The motivating use case for this plugin is ship tractor beams in the game Star Citizen; tuning defaults are configured with this in mind.
Installation
- Download the latest release (the file labeled
Source Code (ZIP)
) from the releases page. - Extract the zip file somewhere.
- Click "Add Plugin" on the Plugins tab of Joystick Gremlin.
- Navigate to the axis_to_scrollwheel.py file you just extracted and select it.
Configuration
Clicking on the gear icon next to the plugin in the plugin list will present you with several configuration options. You need to toggle the profile off and on again for changes to take effect.
Axis
The axis that should act as a scrollwheel.
Mode
The plugin will only change the axis behavior when in the selected Mode. If you aren't using Modes (or don't know what they are) the default value should work correctly.
Scroll Speed
Increasing this value will cause the scroll wheel to scroll more quickly. 1.0 is a good default. If scrolling feels too fast to you, try changing this to 0.5.

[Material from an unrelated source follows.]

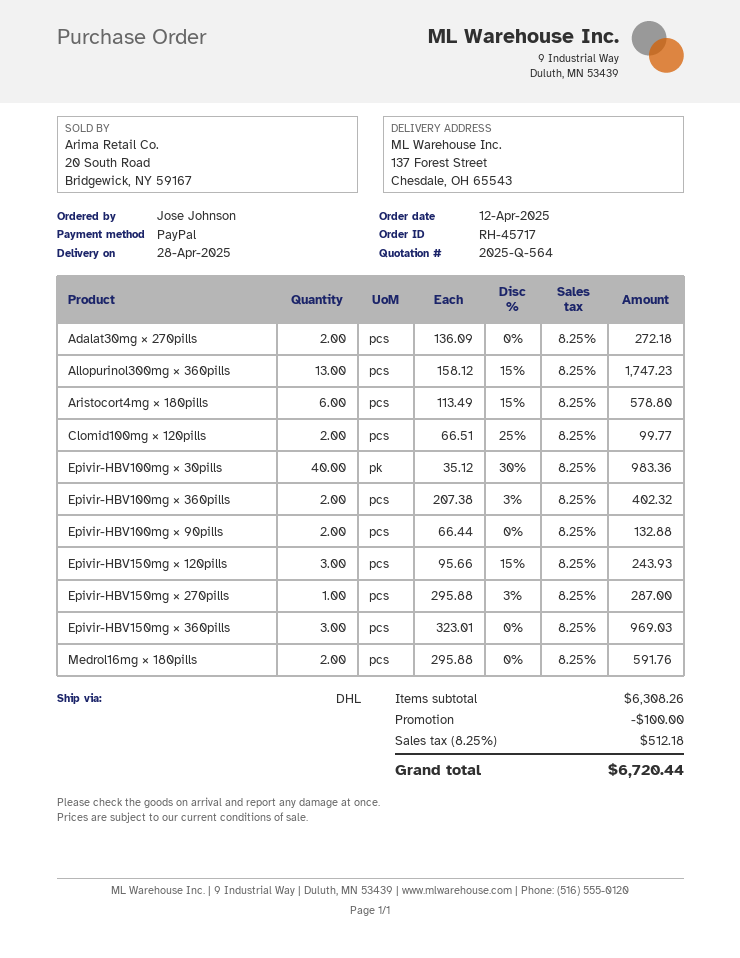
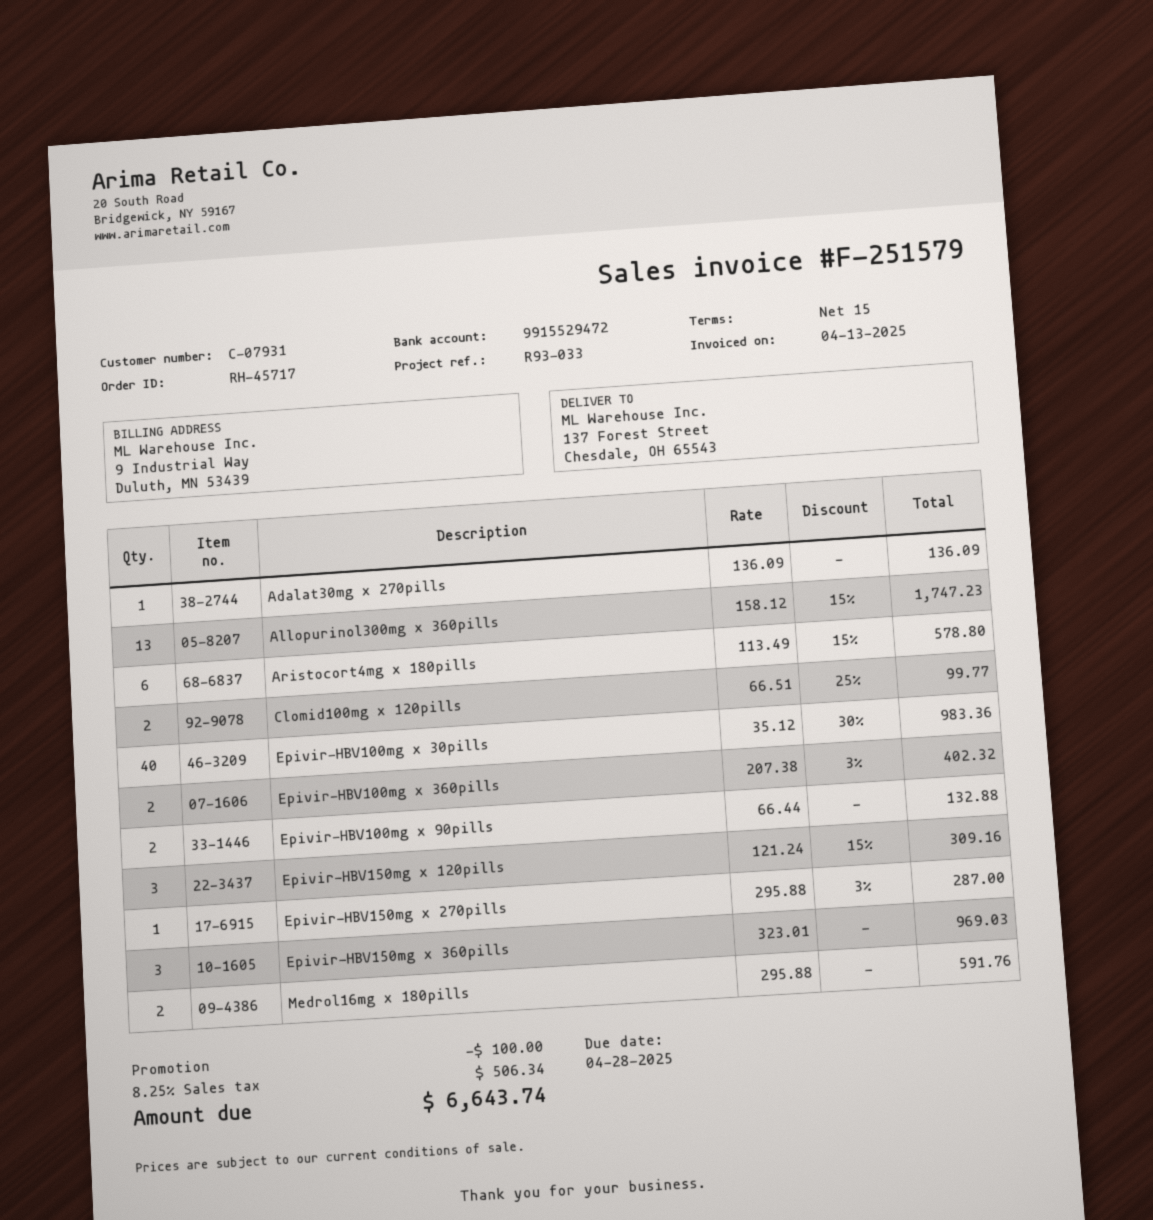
Adalat30mg × 270pills: 2 x 136.09 = 272.18 -> 1 x 136.09 = 136.09
Epivir-HBV150mg × 120pills: 3 x 95.66 - 15% = 243.93 -> 3 x 121.24 - 15% = 309.16
tax: 8.25% = 512.18 -> 8.25% = 506.34
total: 6720.44 -> 6643.74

Note that this value cannot be zero; if it is set to zero it will be automatically changed to 1.0.
Deadzone
This deadzone will take precedence over any deadzone already configured in Joystick Gremlin. 1.0 represents the joystick's entire range. 0.0 represents no deadzone.
Invert
If the scrolling feels backwards, select this.
Known Issues
- The Scroll Speed always gets assigned a default value of
0.0
, due to a bug in Joystick Gremlin. For this reason0.0
is always treated as1.0
. - Maxing out the axis in either direction will cause the scrolling to stop. This is a limitation of Joystick Gremlin; it stops producing joystick axis events in this case. Ideally we could use a periodic check instead of responding to axis events, but periodic callbacks are currently broken.
- Any other binds in Joystick Gremlin for this axis will still be executed. A major future improvement is to make the plugin's behavior a first-order action in Joystick Gremlin (i.e., you'd be able to select it where you would normally choose "Remap") but that functionality is not well documented.